Réformes et actions "à mèche courte" :
- Un budget historique (+ 8 %) depuis un quart de siècle, avec un renforcement significatif des moyens dans les juridictions, l’administration pénitentiaire et la PJJ ;
- La justice de proximité (+ 10 % d’effectifs) : avec la volonté d’une réponse plus rapide et efficace pour la justice pénale de proximité et une réduction des délais de traitement des dossiers relevant de la justice civile de proximité ;
- La création du moteur des « bonnes pratiques », avec actuellement 150 fiches répertoriées et plus de 15 000 téléchargements (voir Plateforme des "bonnes pratiques" : un vent de nouveauté au ministère de la Justice)
- La réforme des pensions alimentaires en vue de mettre fin aux impayés (30 % des cas) et d’apaiser les tensions dans les échanges, avec l’intermédiation financière de la CAF/MSA (D. n° 2020-1202, 30 sept. 2020, JO 1er oct., relatif à la mise en œuvre de l’intermédiation financière des pensions alimentaires prévue à l’article L582-1 du Code de la sécurité sociale, en vigueur depuis janvier 2021) ;
- La réforme de l’aide juridictionnelle : allègement des démarches avec la prise en compte du revenu fiscal de référence ou du revenu imposable du demandeur et un "budget dynamique", avec une progression de 10 %, pour moitié consacré à la revalorisation de l’UV et pour moitié à la revalorisation du barème (D. n° 2020-1717, 28 déc. 2020, JO 29 déc. ; L. n° 2020-1721, 29 déc. 2020, de finances pour 2021)
- Lutte contre la haine en ligne, avec la création d’un Pôle national de lutte contre la haine en ligne du tribunal judiciaire de Paris (installé en janvier 2021), dans le prolongement de la loi n° 2020-766 du 24 juin 2020) visant à lutter contre les contenus haineux sur internet.
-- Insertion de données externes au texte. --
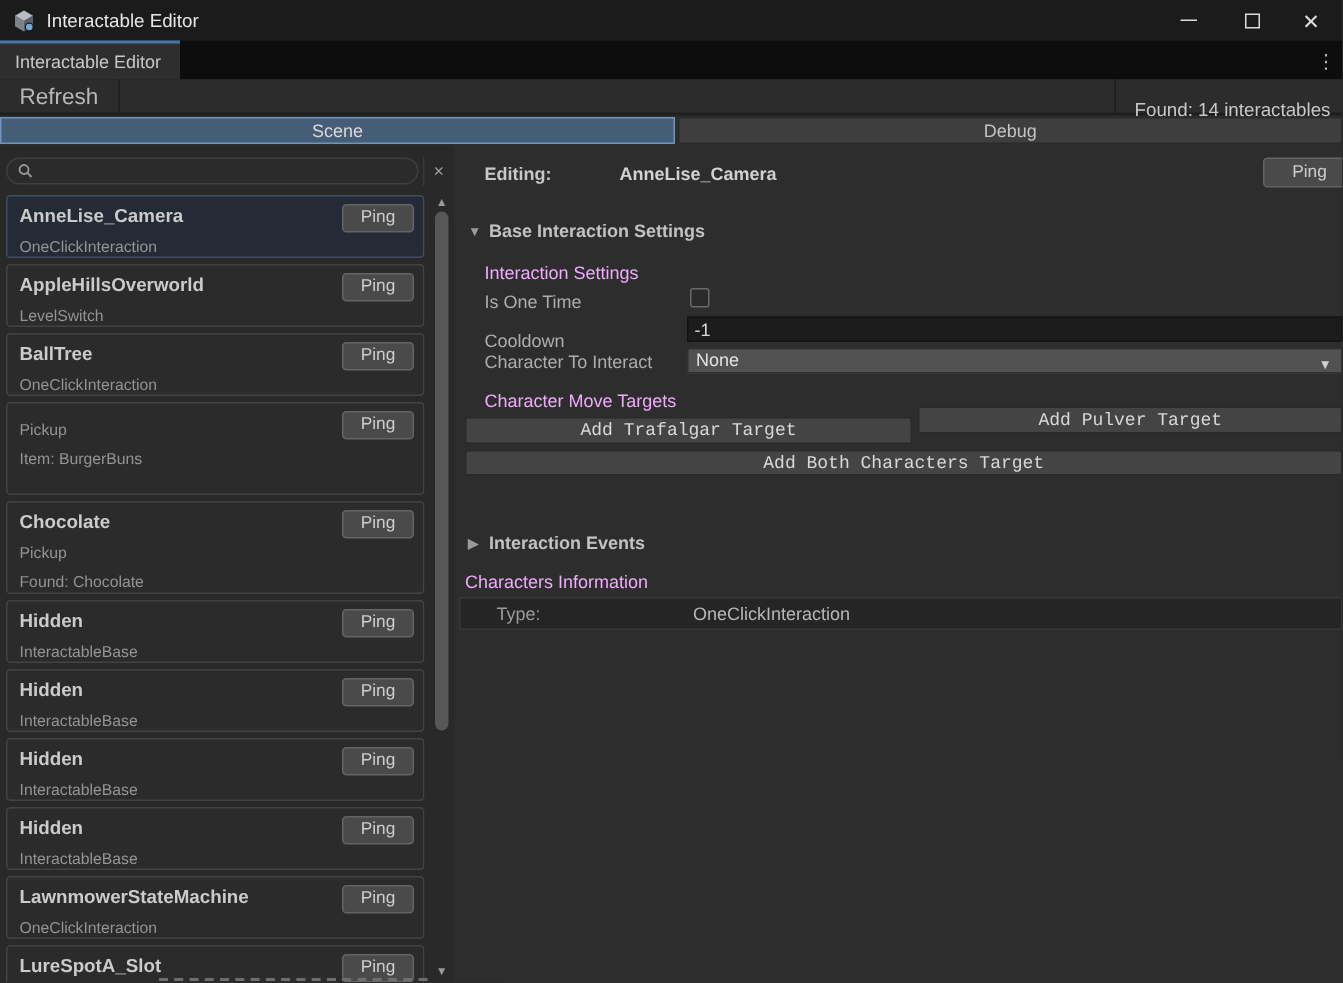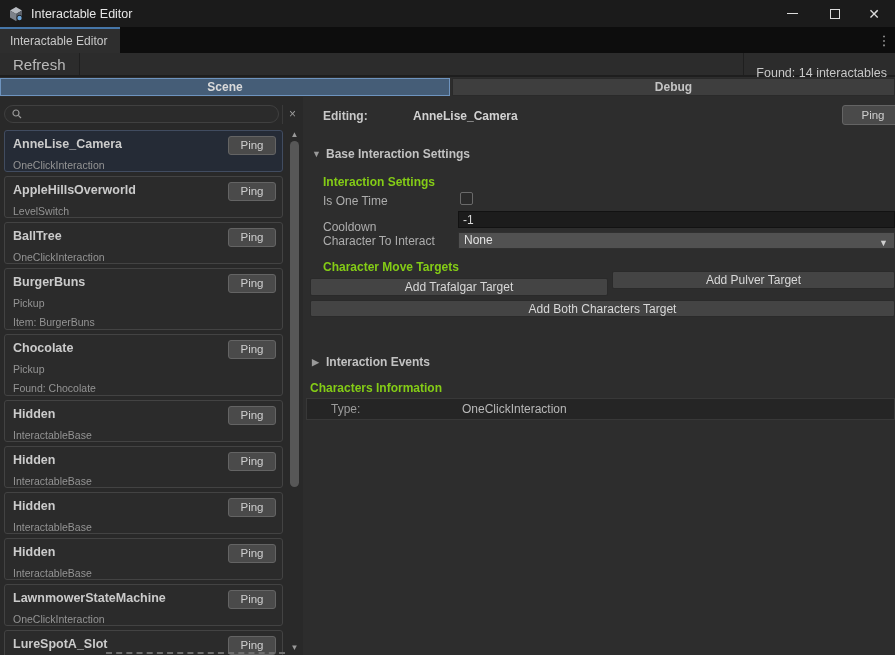--- a/index.html
+++ b/index.html
@@ -38,7 +38,7 @@
     display:flex; align-items:center; }
 
   
-  .view-tabs { position:absolute; top:78px; left:0; right:0; height:18px; display:flex;font-weight:bold; }
+  .view-tabs { position:absolute; top:78px; left:0; right:0; height:18px; display:flex; }
   .view-tab { font-size:12px; text-align:center; line-height:16px; }
   .tab-scene { width:450px; background:#455d77; border:1px solid #6e94bf; color:#dadada; }
   .tab-debug { flex:1; margin-left:2px; background:#3e3e3e; border:1px solid #2a2a2a; color:#c4c4c4; }

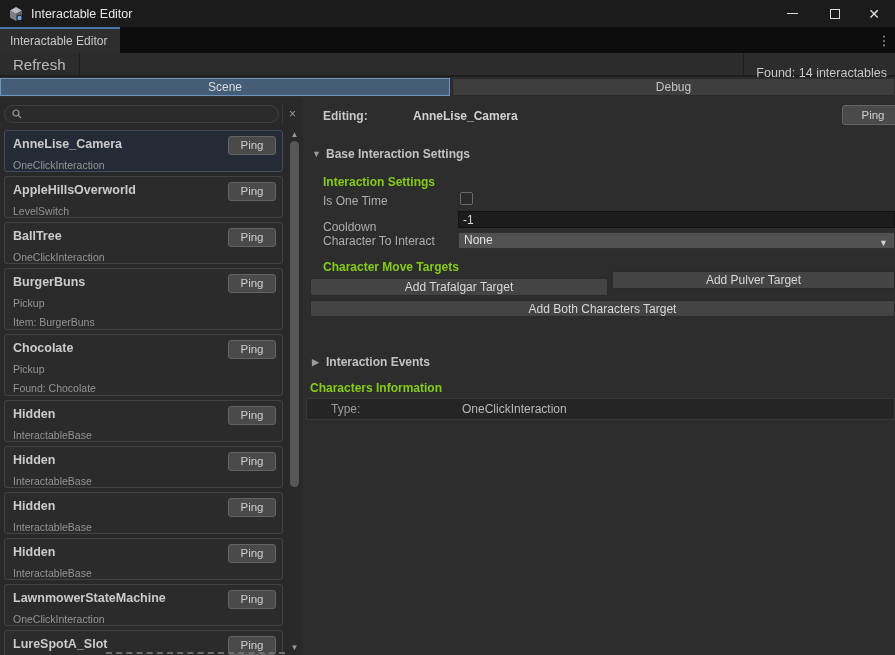--- a/index.html
+++ b/index.html
@@ -91,7 +91,7 @@
   .foldout .tri { display:inline-block; width:14px; color:#9a9a9a; font-size:9px; vertical-align:1px; }
   .fold-base { top:50px; }
   .fold-events { top:258px; }
-  .sec-header { position:absolute; left:20px; font-weight:bold; color:#84cc16; }
+  .sec-header { position:absolute; left:20px; font-weight:normal; color:#f0abfc; }
   .sec-interaction { top:78px; }
   .sec-move { top:163px; }
   .sec-additional { top:284px; left:7px; }

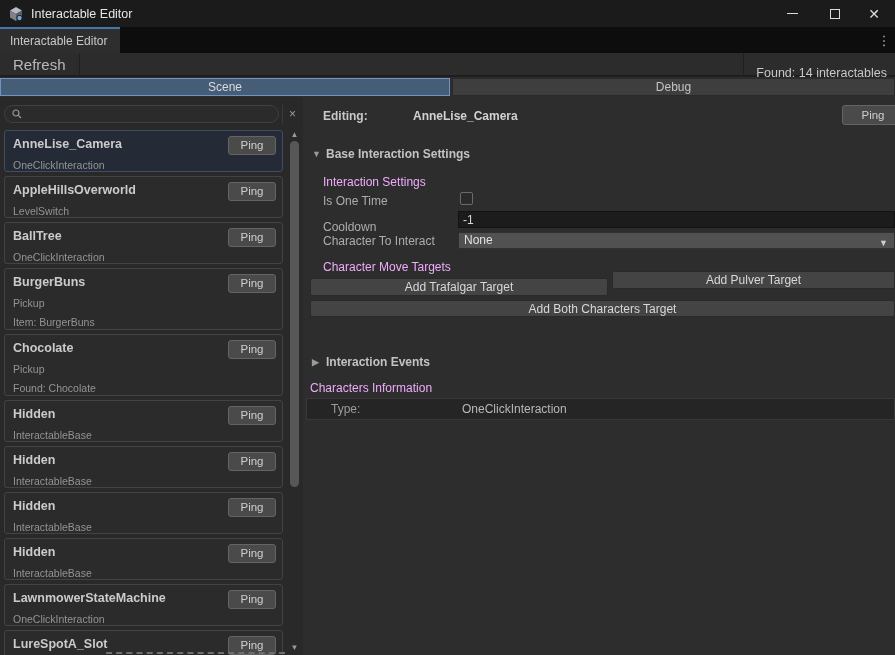--- a/index.html
+++ b/index.html
@@ -194,7 +194,6 @@
         </div>
 
         <div class="card h3">
-          <div class="card-title">BurgerBuns</div>
           <div class="card-sub">Pickup</div>
           <div class="card-sub2">Item: BurgerBuns</div>
           <div class="ping-btn">Ping</div>

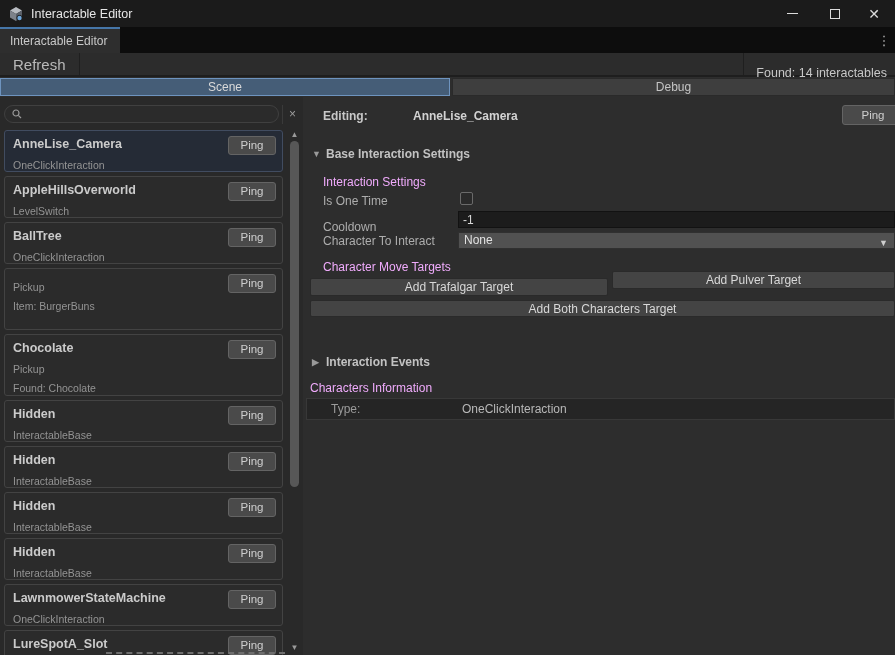--- a/index.html
+++ b/index.html
@@ -108,7 +108,7 @@
     border:1px solid #303030; color:#e2e2e2; line-height:15px; padding-left:5px; }
   .dropdown .dd-arrow { position:absolute; right:6px; top:3px; font-size:9px; color:#cfcfcf; }
   .btn { position:absolute; height:18px; background:#444444; border:1px solid #2a2a2a; border-radius:2px;
-    color:#d8d8d8; text-align:center; line-height:16px; font-size:12px; }
+    color:#d8d8d8; text-align:center; line-height:16px; font-size:12px;font-family:Liberation Mono, monospace; }
   .btn-trafalgar { top:181px; left:7px; width:298px; }
   .btn-pulver { top:174px; left:309px; right:0; }
   .btn-both { top:203px; left:7px; right:0; height:17px; }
Réformes et actions "à mèche lente" :

- La réforme de la justice pénale des mineurs ;
- La concrétisation du programme immobilier pénitentiaire, avec 8 000 places supplémentaires annoncées (et financées ; parcelles identifiées dans les communes), avec notamment pour objectif la résorption de la surpopulation en maison d’arrêt et un taux d’encellulement individuel à 80% ;
- La réforme des crimes et délits sexuels sur mineurs, avec la loi n° 2021-478 du 21 avril 2021 visant à protéger les mineurs des crimes et délits sexuels et de l’inceste ;
- La lutte contre les violences conjugales, avec les bracelets anti-rapprochement, les téléphones grave danger" (TGD), la possible levée du secret médical pour les victimes sous emprise et l’aménagement du régime des ordonnances de protection ;
- Les entreprises en difficultés, avec notamment un possible échelonnement des dettes en cas de difficultés persistantes en raison de la crise sanitaire en dépit des autres aides allouées.

La Chancellerie défend également le bilan du garde des Sceaux en soulignant que d’autres actions ont été réalisées, notamment le "rapprochement des corps", avec la nomination de Nathalie Roret à la tête de l’ENM [1] et celle de Gilles Accomando à la tête de l’EFB, ainsi que la mobilisation du ministère pour engager la transition énergétique du parc immobilier.

Quelles sont les perspectives d’ici la fin du quinquennat ?

Trois échéances sont attendues :
- Le vote du PJL confiance, prochainement au Sénat ;
- Le lancement des états généraux de la Justice, qui seront pilotés par le garde des Sceaux ;
- La réforme de l’irresponsabilité pénale, actuellement en attente du retour du Conseil d’État.